Sono state le nostre consigliere Silvia e Alessandra a promuovere la cena dei soci, che noi tante cose non le pensiamo, con alcuni dei ragazzi a servire. Ma una società cos’è se non un insieme di persone che al primo posto si assumono un impegno, anche minimo, e che comunque scendono in campo, ci mettono la faccia, si prendono una responsabilità, con obiettivo finale il bene della società stessa. E spesso non ci si conosce, si pensa di essere pochi o addirittura da soli,o non ci si dà abbastanza importanza, che al di là di chi gioca, chi allena, chi accompagna ed organizza l’attività, il punto fondamentale di una società sportiva sono proprio queste persone: i soci.

Ci siamo ritrovati a cena, a casa nostra, il club, magari riscoprendo qualcuno che si vede poco, ma è socio, o qualcuno che vedi spesso, che si dà da fare, ma manco sapevi che fosse pure lui un socio, e complice l’ambiente e l’appartenenza ci siamo ritrovati amici, come una volta, come adesso, forse per sempre.

Come spesso nel rugby si dice per sottolineare un rapporto duraturo: ci ho giocato insieme! O contro, che nel rugby è quasi uguale. Per i più bravi:l’ho allenato io! Per qualche altro: quellol’ho portato io a giocare! Appartenenza. Graziano ha intonato qualche canto, lo stanzone è rimasto un po’ sorpreso, non se li ricordava nemmeno più! I canti appartengono ancora al mondo Olds, nei ragazzi si sono un po’ persi. A dire il vero, meglio che qualcuno lo abbiamo perso! Però…

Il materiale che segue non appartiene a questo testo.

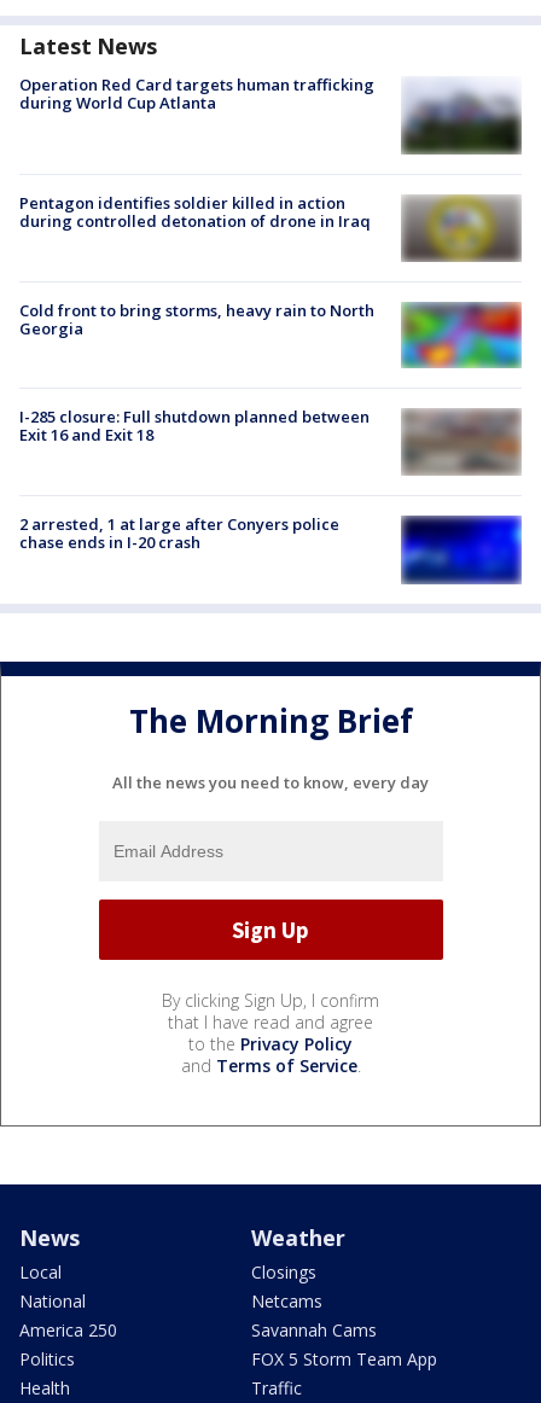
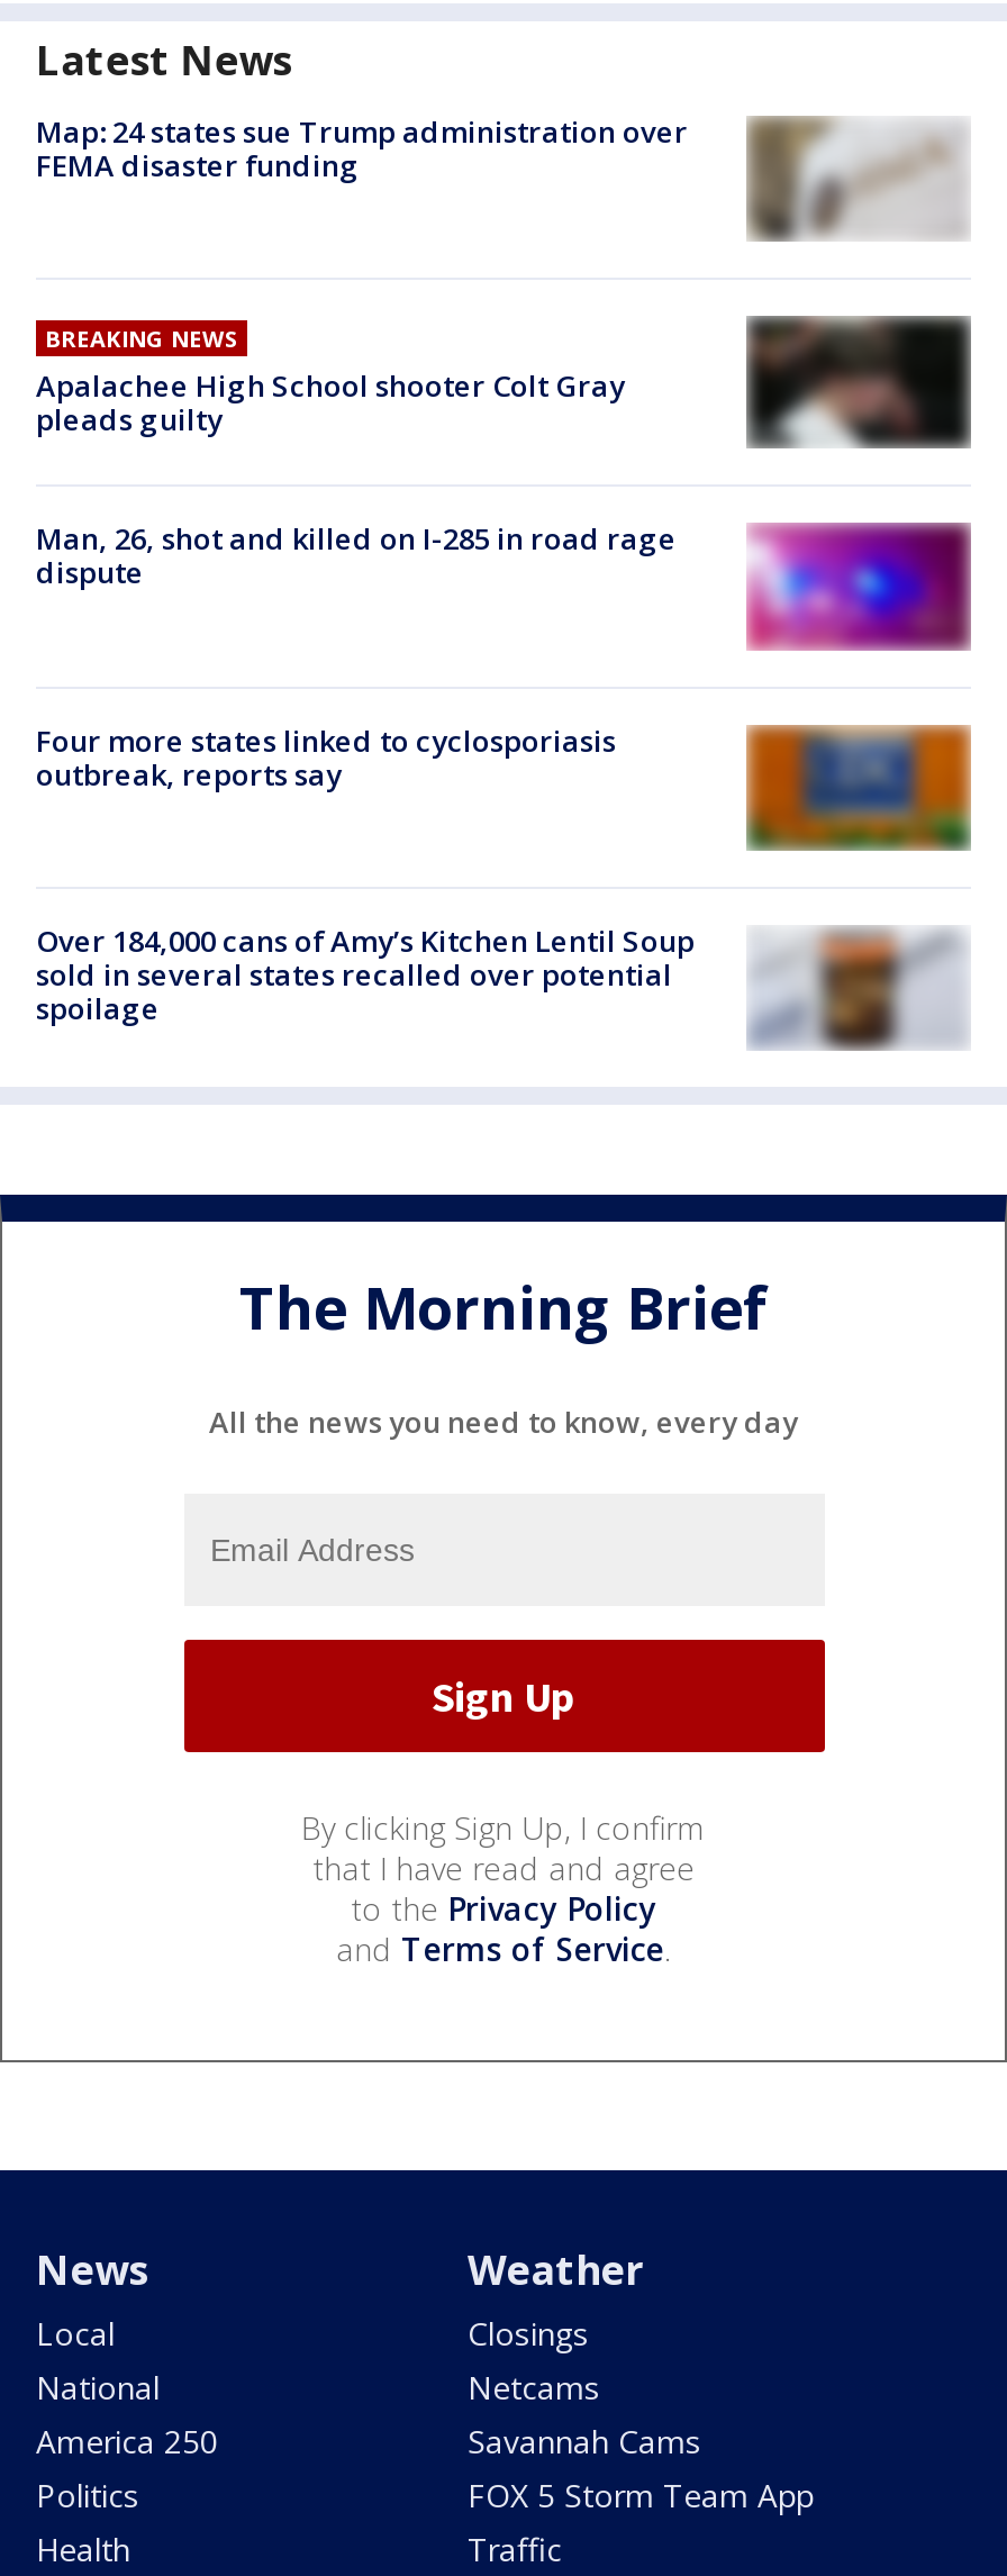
[19,74,522,156] [image] | Operation Red Card targets human trafficking | during World Cup Atlanta -> [36,111,969,253] [image] | Map: 24 states sue Trump administration over | FEMA disaster funding
[19,192,371,232] Pentagon identifies soldier killed in action | during controlled detonation of drone in Iraq -> [36,323,625,440] BREAKING NEWS | Apalachee High School shooter Colt Gray | pleads guilty
[402,188,522,263] [image] -> [746,314,971,453] [image]
[19,299,522,368] [image] | Cold front to bring storms, heavy rain to North | Georgia -> [36,519,971,651] [image] | Man, 26, shot and killed on I-285 in road rage | dispute
[19,406,370,446] I-285 closure: Full shutdown planned between | Exit 16 and Exit 18 -> [36,720,616,794] Four more states linked to cyclosporiasis | outbreak, reports say
[401,408,522,475] [image] -> [746,725,971,849] [image]
[19,514,339,553] 2 arrested, 1 at large after Conyers police | chase ends in I-20 crash -> [36,920,695,1028] Over 184,000 cans of Amy’s Kitchen Lentil Soup | sold in several states recalled over potential | spoilage
[401,516,522,586] [image] -> [749,927,969,1053] [image]

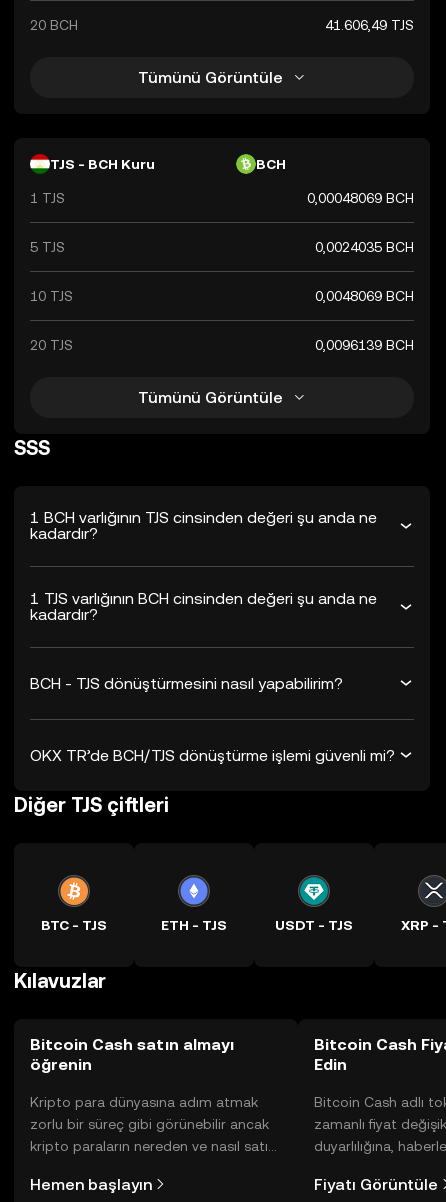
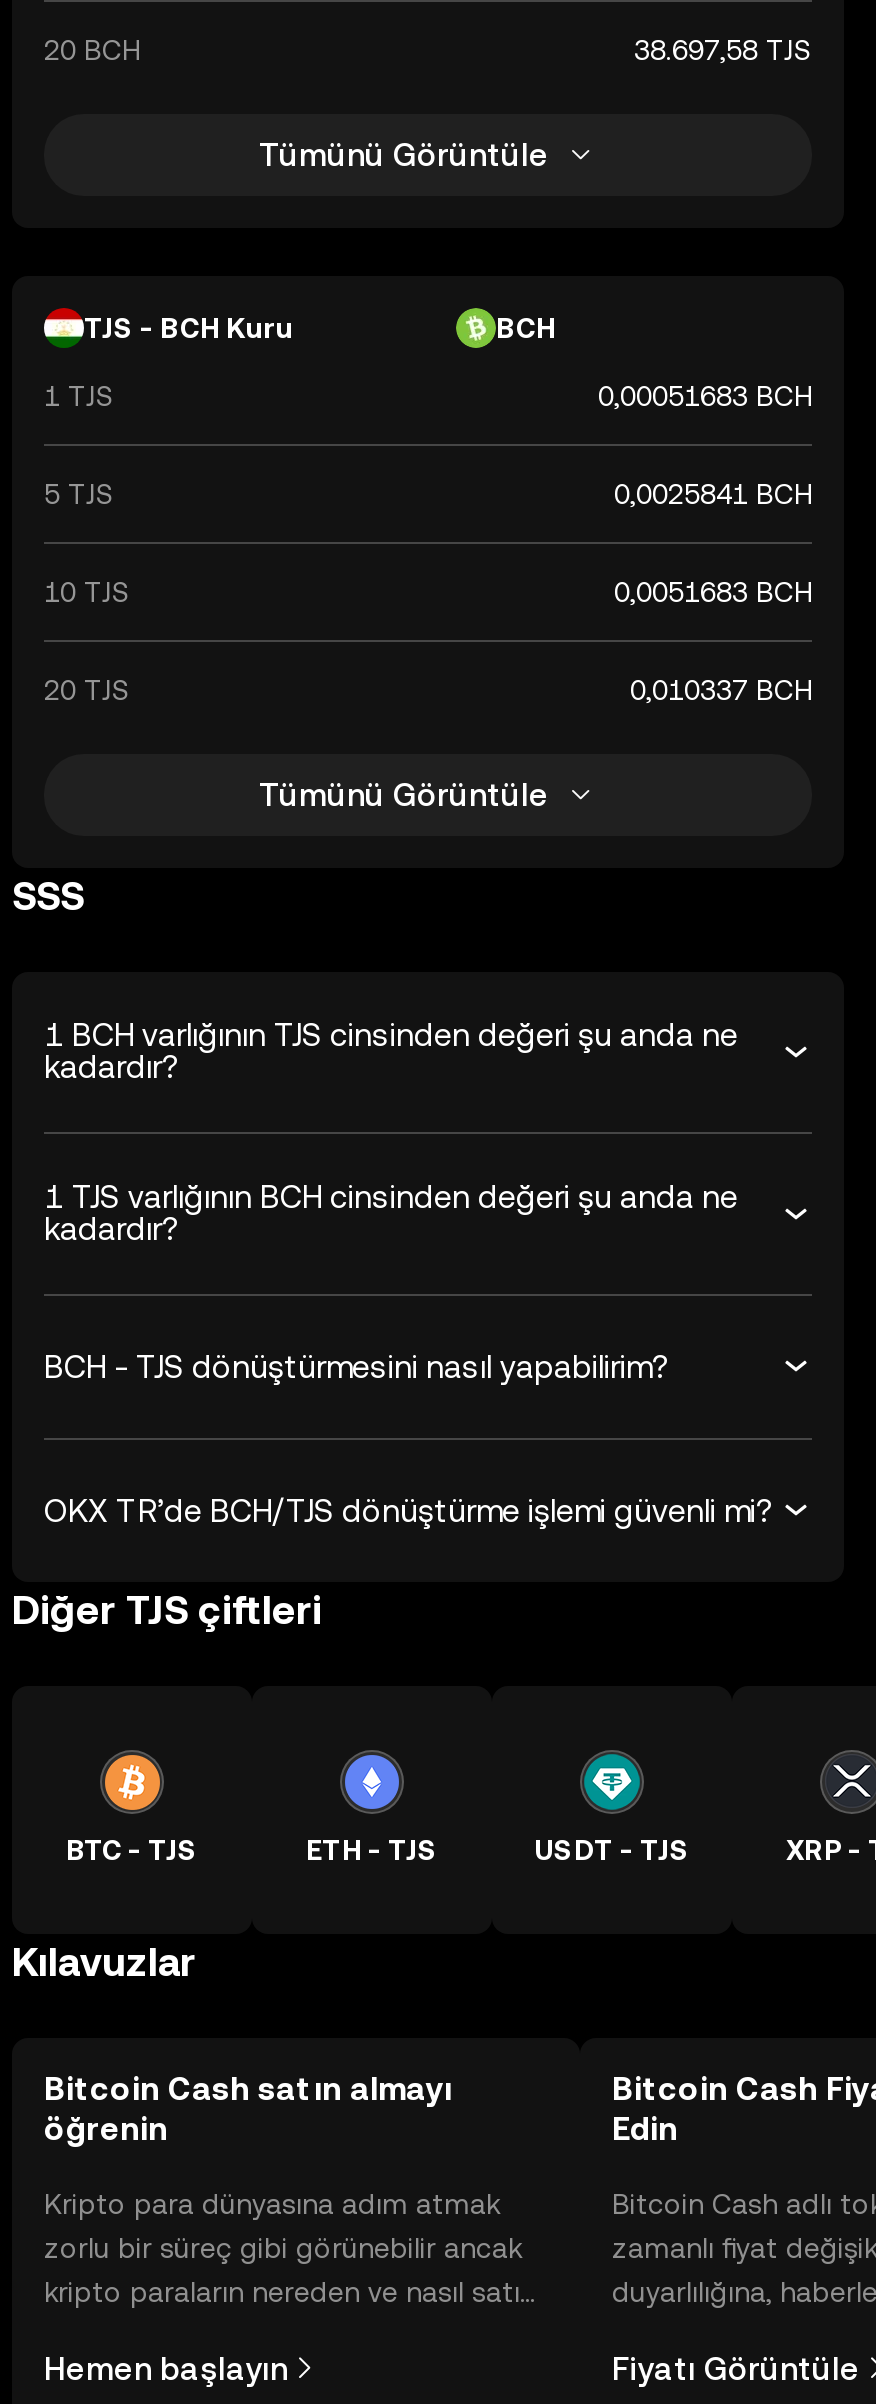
[325,17,414,33] 41.606,49 TJS -> [634,34,812,66] 38.697,58 TJS
[307,190,414,206] 0,00048069 BCH -> [598,380,812,412] 0,00051683 BCH
[315,239,414,255] 0,0024035 BCH -> [614,478,812,510] 0,0025841 BCH
[315,288,414,304] 0,0048069 BCH -> [614,576,812,608] 0,0051683 BCH
[315,337,414,353] 0,0096139 BCH -> [630,674,812,706] 0,010337 BCH

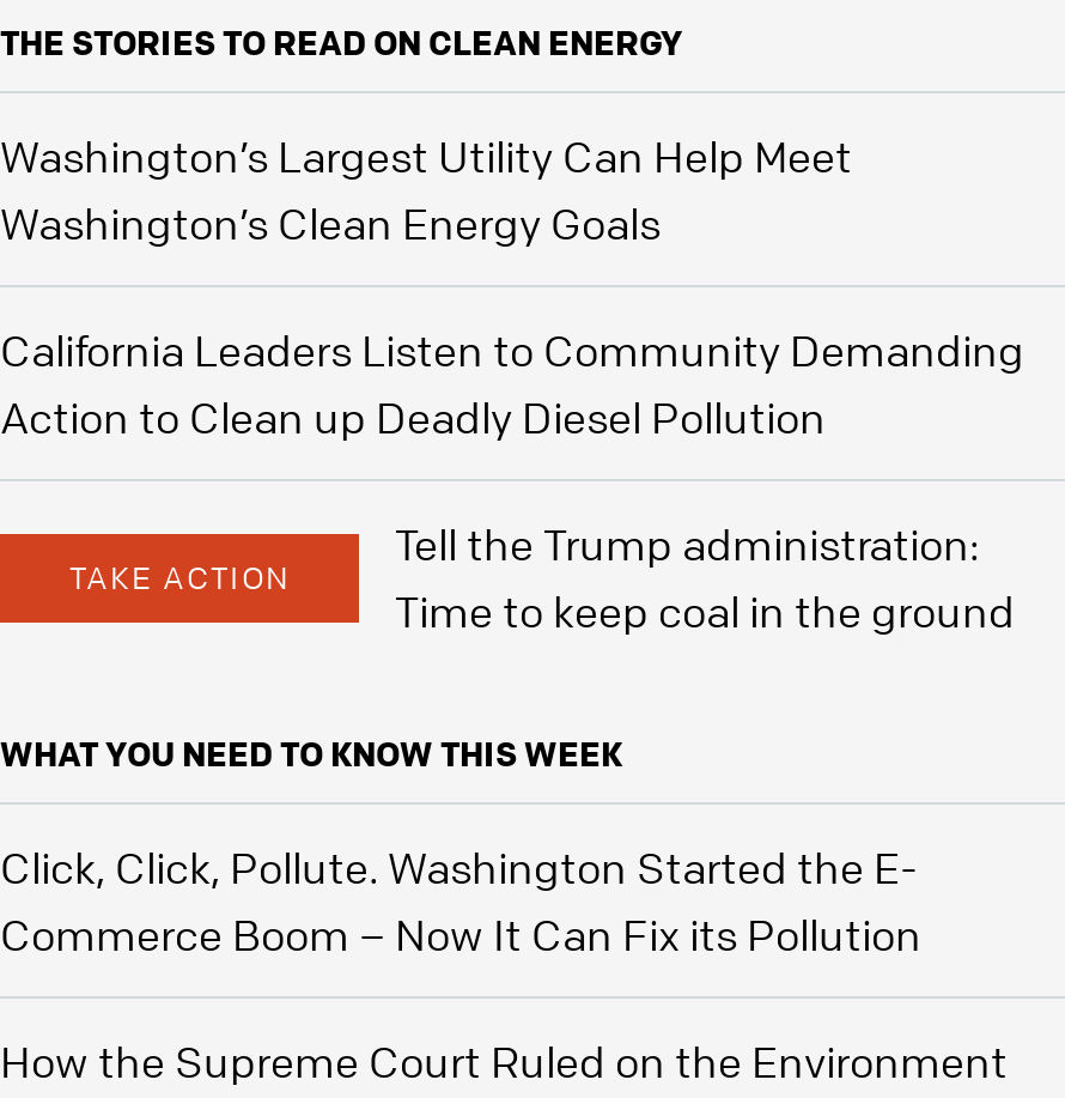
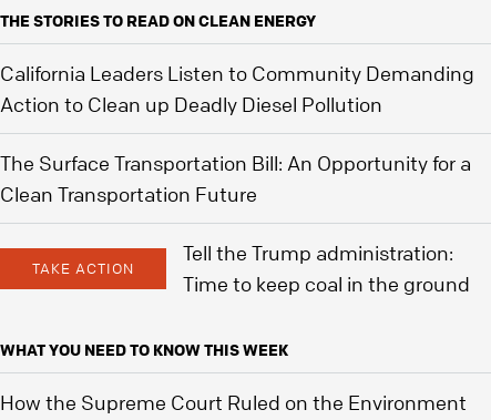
[0,129,852,249] Washington’s Largest Utility Can Help Meet | Washington’s Clean Energy Goals -> none
none -> [0,151,471,207] The Surface Transportation Bill: An Opportunity for a | Clean Transportation Future
[0,841,921,960] Click, Click, Pollute. Washington Started the E- | Commerce Boom – Now It Can Fix its Pollution -> none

Il giorno dopo incrocio mio cognato, socio del rugby da quando i figli giocavano nel mini e ora sono laureati, in parcheggio, sorride e rivolgendosi a mia figlia Vitto che lavora con lui dice: abbiamo fatto una bella cena ieri sera, al club, hanno anche cantato una canzone a tuo papà! E il sorriso aumenta. Vittoria, sempre seria, non si scompone minimamente: “More le mosche! Gliela cantano sempre!” Lei non viene quasi mai alle partite, eppure è sempre aggiornata e non dimentica nulla.

More le mosche! Io l’avevo storicamente attribuita per anni a Gianni Canova, che un po’ si offendeva, un po’ sorrideva, spiegando che qualcuno lo doveva pur fare! Di sicuro se l’è sentita Angelo Gobbato, probabilmente Silvio Marchetto, attualmente, poco da fare, è di Augusto (ma incute più timore) e mia. L’ho sentita con piacere, per il posto dove eravamo, per il senso della cena, perché eravamo in tanti e con la giusta compagnia!

More le mosche… mai avrei pensato che mi avrebbe fatto così piacere!